VERONA – Un legame che unisce industria, cultura e identità territoriale e che oggi taglia un traguardo importante: vent’anni di collaborazione tra Volkswagen Group Italia e Fondazione Arena di Verona. Un anniversario celebrato con una conferenza stampa nella sede veronese del gruppo automobilistico, a testimonianza di una partnership ormai consolidata e diventata modello di sinergia tra mondo imprenditoriale e patrimonio culturale.

Un’alleanza strategica che guarda al futuro

Avviata nel 2006, la collaborazione si è progressivamente rafforzata fino a diventare uno dei pilastri delle attività di responsabilità sociale d’impresa del gruppo. Non solo sostegno economico, ma una vera e propria visione condivisa che riconosce nella cultura un motore di sviluppo e coesione.
«Celebriamo un impegno che ha per noi un valore profondo e identitario», ha sottolineato Günther Frena, direttore finanziario di Volkswagen Group Italia, ribadendo il legame con Verona, città che ospita l’azienda da oltre mezzo secolo e che ogni estate diventa palcoscenico internazionale grazie all’Opera Festival.

ID.Buzz e mobilità sostenibile al servizio della lirica

Tra i momenti simbolici dell’incontro, la consegna delle chiavi di due Volkswagen ID. Buzz (il van/minibus 100% elettrico) che saranno utilizzate come shuttle service durante le serate inaugurali della stagione lirica 2026, in programma il 12 e 13 giugno. Un segnale concreto di come innovazione e sostenibilità possano integrarsi con il mondo dello spettacolo.

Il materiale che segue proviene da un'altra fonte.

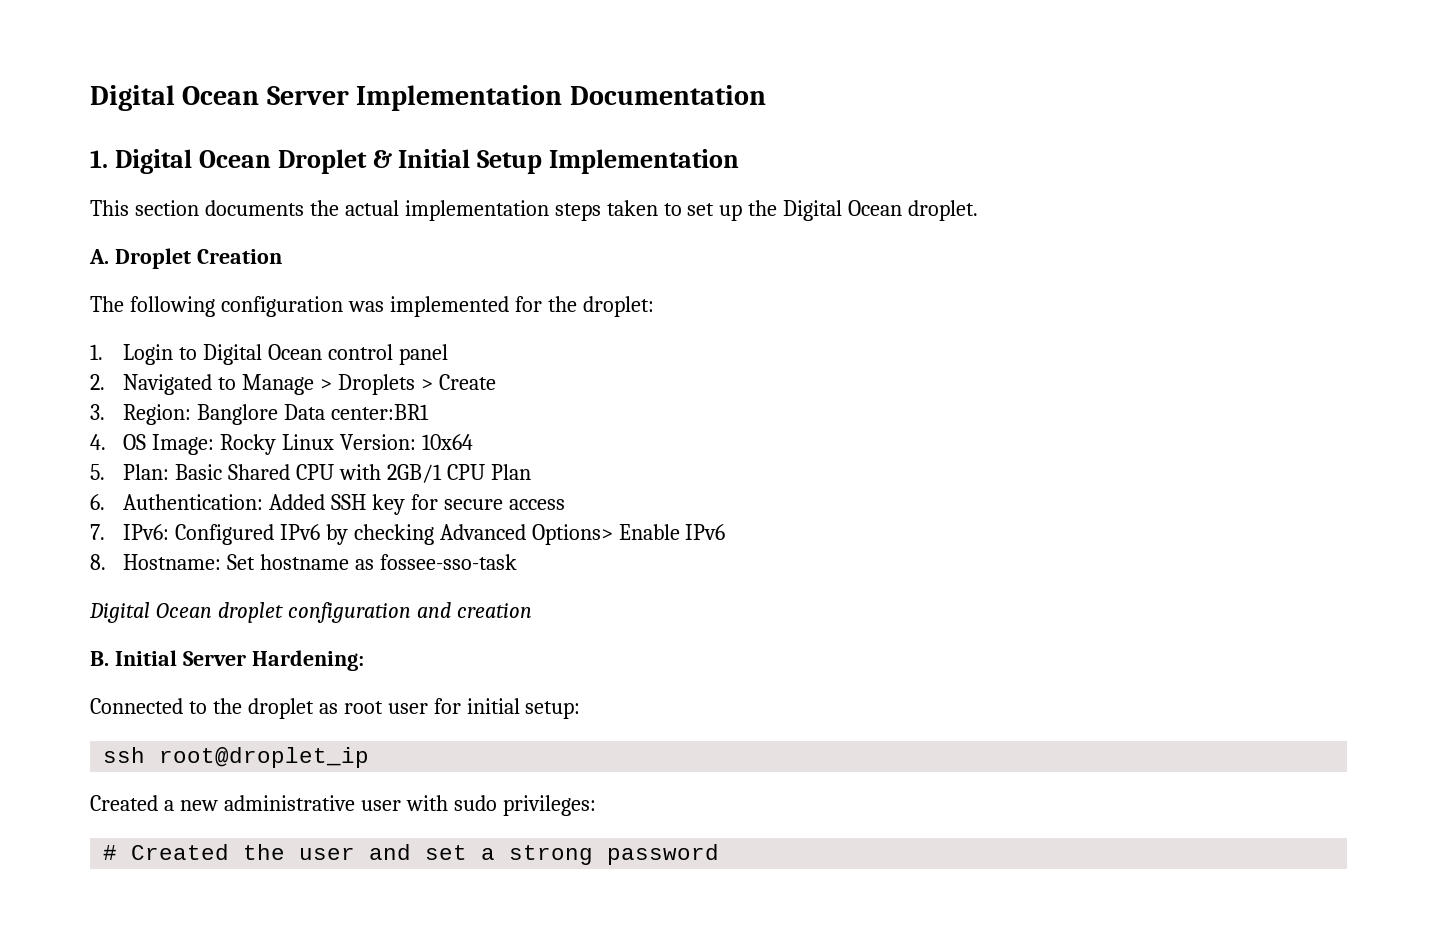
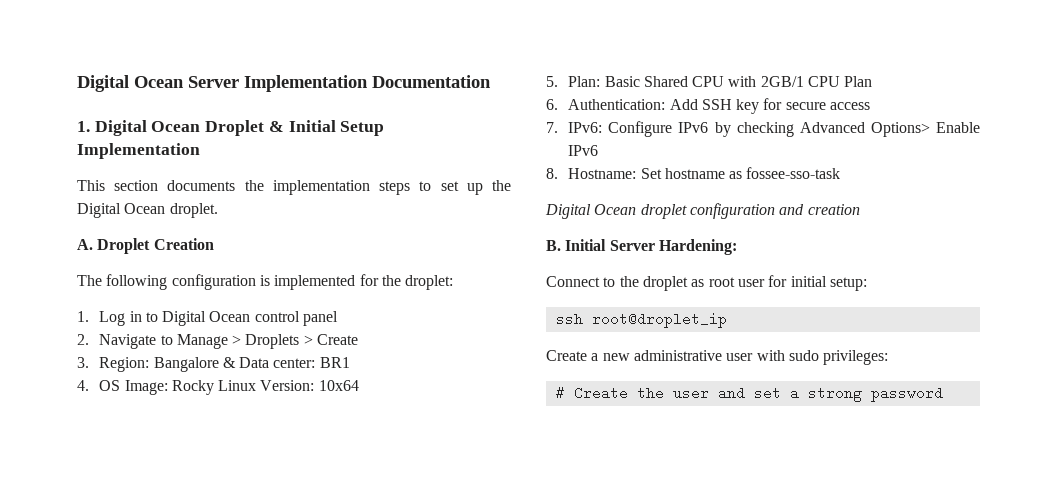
- This section documents the actual implementation steps taken to set up the Digital Ocean droplet.
+ This section documents the implementation steps to set up the Digital Ocean droplet.
- The following configuration was implemented for the droplet:
+ The following configuration is implemented for the droplet:
- 1. Login to Digital Ocean control panel
+ 1. Log in to Digital Ocean control panel
- 2. Navigated to Manage > Droplets > Create
+ 2. Navigate to Manage > Droplets > Create
- 3. Region: Banglore Data center:BR1
+ 3. Region: Bangalore & Data center: BR1
- 6. Authentication: Added SSH key for secure access
+ 6. Authentication: Add SSH key for secure access
- 7. IPv6: Configured IPv6 by checking Advanced Options> Enable IPv6
+ 7. IPv6: Configure IPv6 by checking Advanced Options> Enable IPv6
- Connected to the droplet as root user for initial setup:
+ Connect to the droplet as root user for initial setup:
- Created a new administrative user with sudo privileges:
+ Create a new administrative user with sudo privileges:
- # Created the user and set a strong password
+ # Create the user and set a strong password

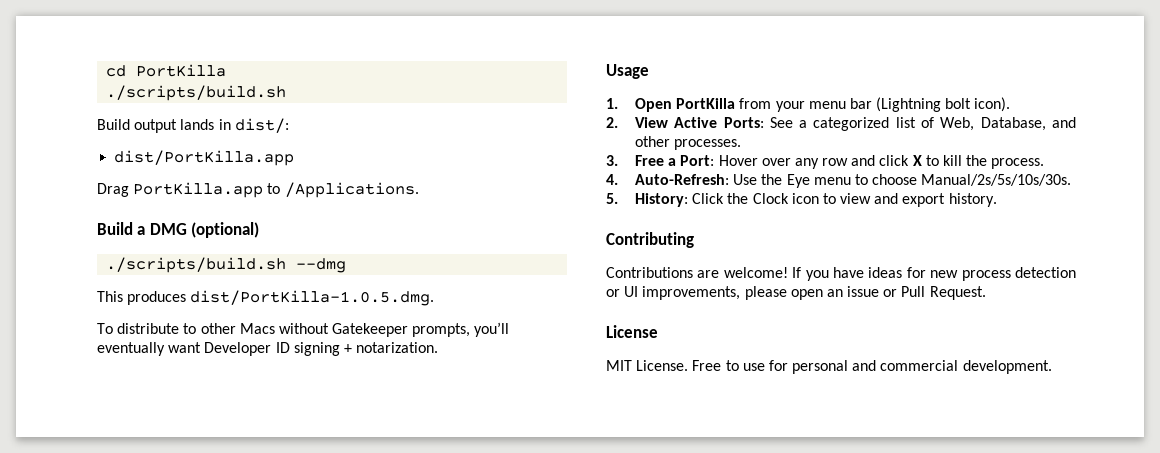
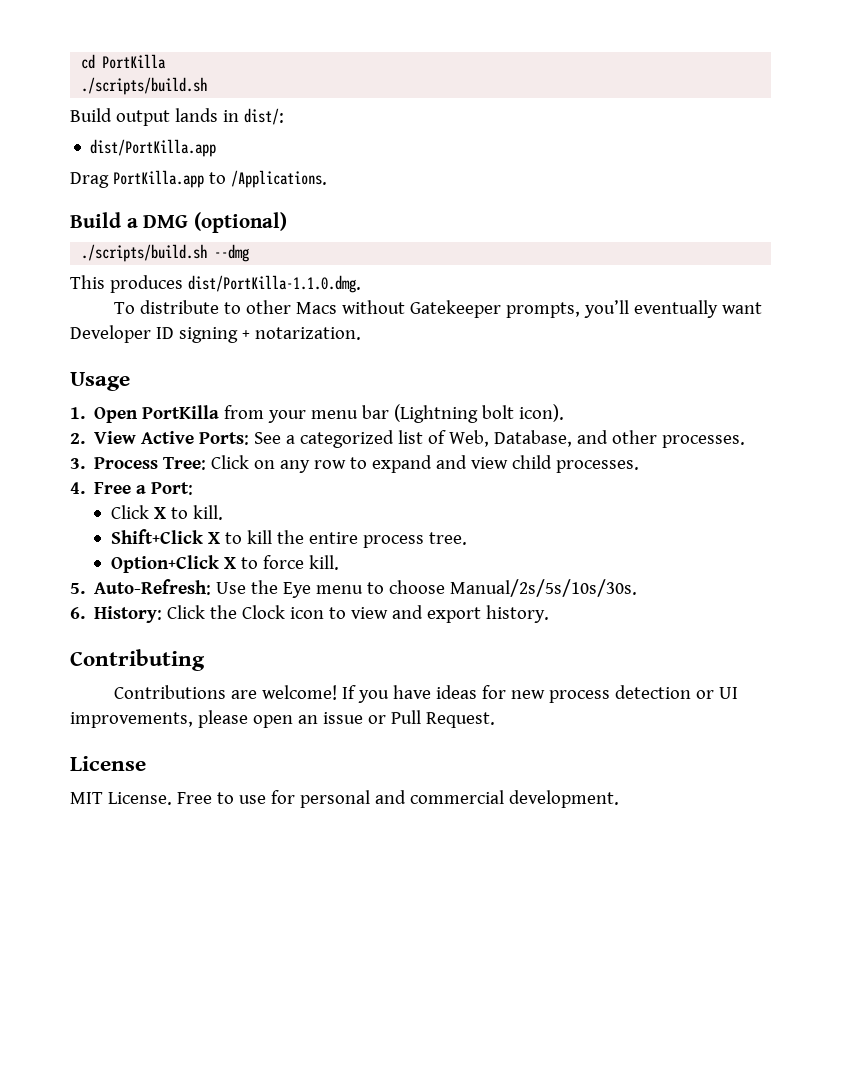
- This produces dist/PortKilla-1.0.5.dmg.
+ This produces dist/PortKilla-1.1.0.dmg.
- 3. Free a Port: Hover over any row and click X to kill the process.
- 4. Auto-Refresh: Use the Eye menu to choose Manual/2s/5s/10s/30s.
+ 3. Process Tree: Click on any row to expand and view child processes.
+ 4. Free a Port:
+ Click X to kill.
+ Shift+Click X to kill the entire process tree.
+ Option+Click X to force kill.
+ 5. Auto-Refresh: Use the Eye menu to choose Manual/2s/5s/10s/30s.
- 5. History: Click the Clock icon to view and export history.
+ 6. History: Click the Clock icon to view and export history.

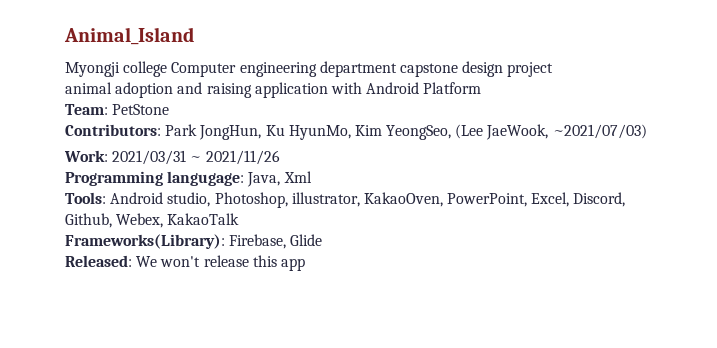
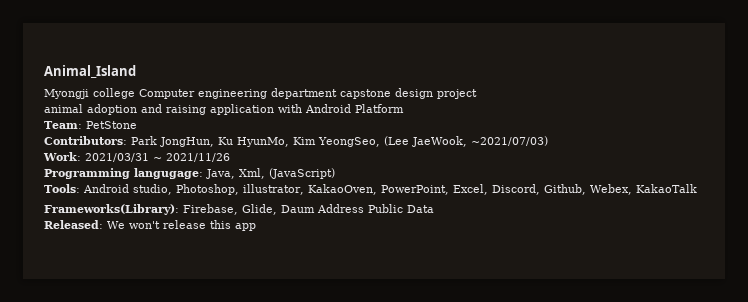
- Programming langugage: Java, Xml
+ Programming langugage: Java, Xml, (JavaScript)
- Frameworks(Library): Firebase, Glide
+ Frameworks(Library): Firebase, Glide, Daum Address Public Data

La Sovrintendente Cecilia Gasdia ha evidenziato il valore del sostegno privato: «Gli sponsor sono mecenati che credono nella cultura e nel suo impatto sul territorio». Sulla stessa linea il Vicedirettore artistico Stefano Trespidi, che ha ricordato come ogni euro investito nell’Arena generi un ritorno economico significativo per il sistema Paese.

L’Arena, motore culturale ed economico

La partnership si inserisce in un contesto di grande vitalità per l’Arena di Verona Opera Festival, che nel 2026 celebra la sua 103ª edizione con un cartellone di altissimo livello: sei titoli d’opera, oltre 80 interpreti internazionali e 52 appuntamenti tra lirica, balletto ed eventi speciali.
Ad aprire la stagione sarà una nuova produzione de La Traviata, seguita da grandi classici come Aida, Nabucco, La Bohème e Turandot, accanto a serate-evento di richiamo internazionale come Roberto Bolle and Friends e i Carmina Burana diretti da James Conlon.

Un modello di collaborazione virtuosa

Il ventennale non rappresenta un punto d’arrivo, ma una base per nuove progettualità. Nel corso del 2026 sono infatti previste iniziative dedicate ai collaboratori e alla rete commerciale di Volkswagen, con l’obiettivo di rafforzare ulteriormente il legame tra impresa e cultura.
Una partnership che dimostra come il dialogo tra pubblico e privato possa generare valore diffuso: economico, sociale e culturale. E che conferma Verona come esempio virtuoso di integrazione tra eccellenza artistica e visione industriale.